Your objective: Please reproduce the entries below exactly as they stand, but leave the pictures out.
═════ Material shown ═════
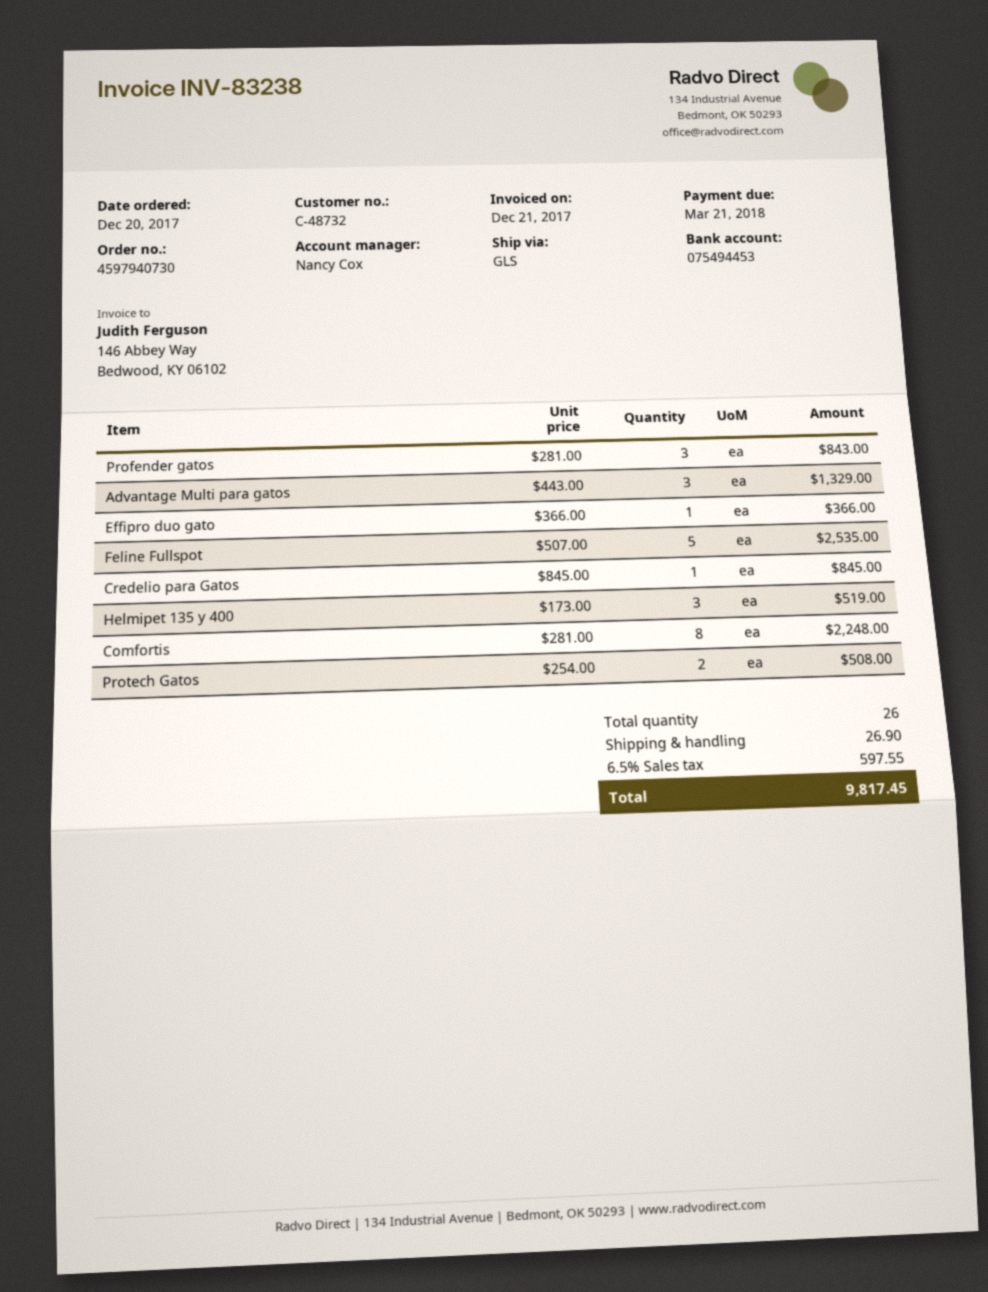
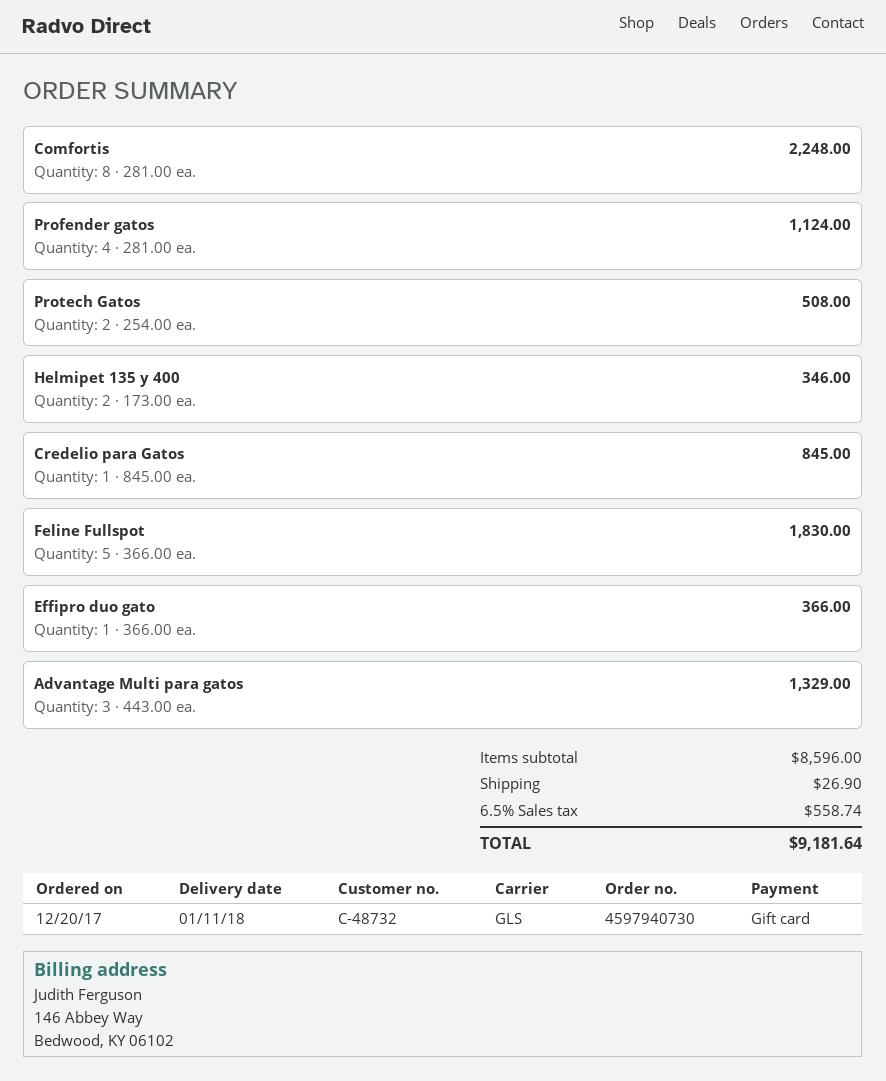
Profender gatos: 3 x 281.00 = 843.00 -> 4 x 281.00 = 1124.00
Feline Fullspot: 5 x 507.00 = 2535.00 -> 5 x 366.00 = 1830.00
Helmipet 135 y 400: 3 x 173.00 = 519.00 -> 2 x 173.00 = 346.00
tax: 6.5% = 597.55 -> 6.5% = 558.74
total: 9817.45 -> 9181.64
═════
Expected answer:
Profender gatos: 3 x 281.00 = 843.00 -> 4 x 281.00 = 1124.00
Feline Fullspot: 5 x 507.00 = 2535.00 -> 5 x 366.00 = 1830.00
Helmipet 135 y 400: 3 x 173.00 = 519.00 -> 2 x 173.00 = 346.00
tax: 6.5% = 597.55 -> 6.5% = 558.74
total: 9817.45 -> 9181.64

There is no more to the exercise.